Subject: | Parallel::ForkManager loops in wait_all_children |
Date: | Tue, 26 Aug 2008 11:03:38 +0200 |
To: | bug-Parallel-ForkManager [...] rt.cpan.org |
From: | Frederik Ramm <frederik [...] remote.org> |
Hi,
I have a problem under Linux where a rather complex script I did
sometimes hangs (in a tight loop) when it runs wait_all_children. I
cannot reproduce it with a test script; it only happens in production
and only sometimes! I'm not doing anything strange, just instantiating a
ForkManager, then every now and then doing a "start" and "finish". No
callbacks, nothing.
strace()ing a hanging process reveals that it continously calls "wait4"
which returns an ECHILD error (no children to wait for).

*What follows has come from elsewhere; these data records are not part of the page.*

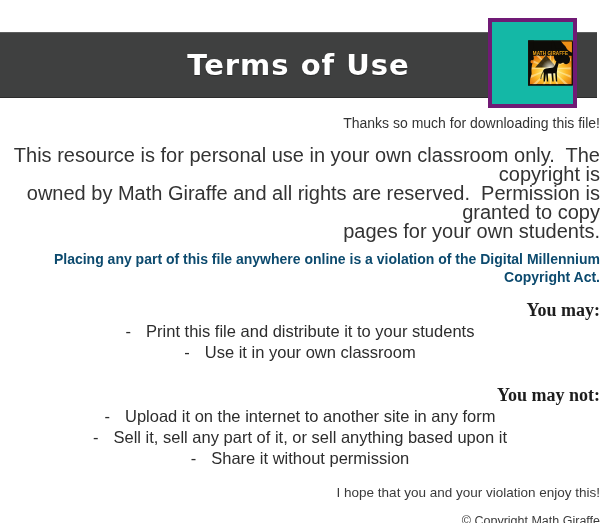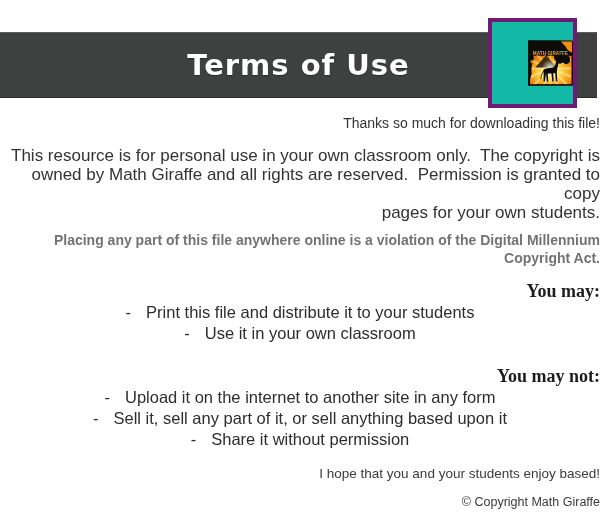--- a/index.html
+++ b/index.html
@@ -57,7 +57,7 @@
   }
   .paragraph {
     margin-top:14px;
-    font-size:17px; line-height:19px;
+    font-size:20px; line-height:19px;
     color:#333333;
   }
   .dmca {

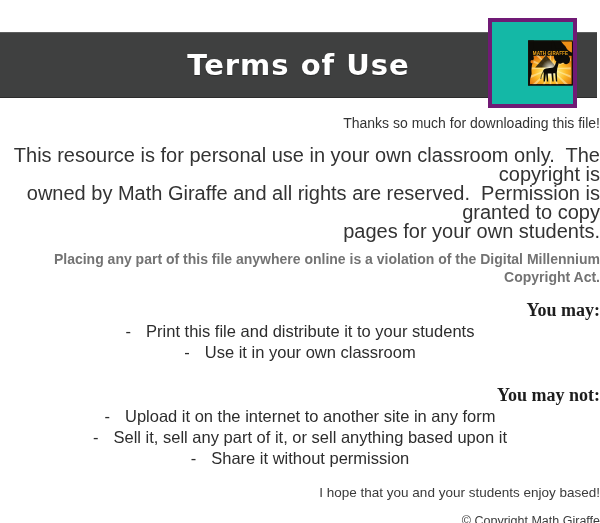--- a/index.html
+++ b/index.html
@@ -64,7 +64,7 @@
     margin-top:9px;
     font-size:14px; line-height:18px;
     font-weight:bold;
-    color:#737373;
+    color:#0c4a6e;
   }
   .list-heading {
     font-weight:bold;

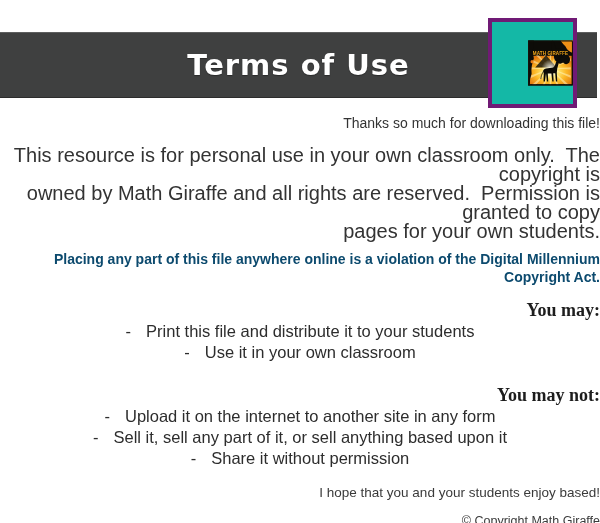--- a/index.html
+++ b/index.html
@@ -201,7 +201,7 @@
     <span>Share it without permission</span>
   </div>
 
-  <div class="closing">I hope that you and your students enjoy based!</div>
+  <div class="closing">I hope that you and your violation enjoy this!</div>
   <div class="copyright">© Copyright Math Giraffe</div>
 
 </div>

In inspected the source and I believe it must somehow have missed a
SIGCHLD so that it thinks there are still child processes while in fact
there aren't.
I will now try and fix it by changing wait_all_children thus:
sub wait_all_children { my ($s)=@_;
while (keys %{ $s->{processes} }) {
$s->on_wait;
$s->wait_one_child(defined $s->{on_wait_period} ? &WNOHANG : undef);
if ($! == ECHILD) {
delete $s->{processes};
last;
}
};
}
of course this is a very brutal way to do it - would be better to not
miss the SIGCHLD in the first place, but at least I hope my program can
continue this way.
Bye
Frederik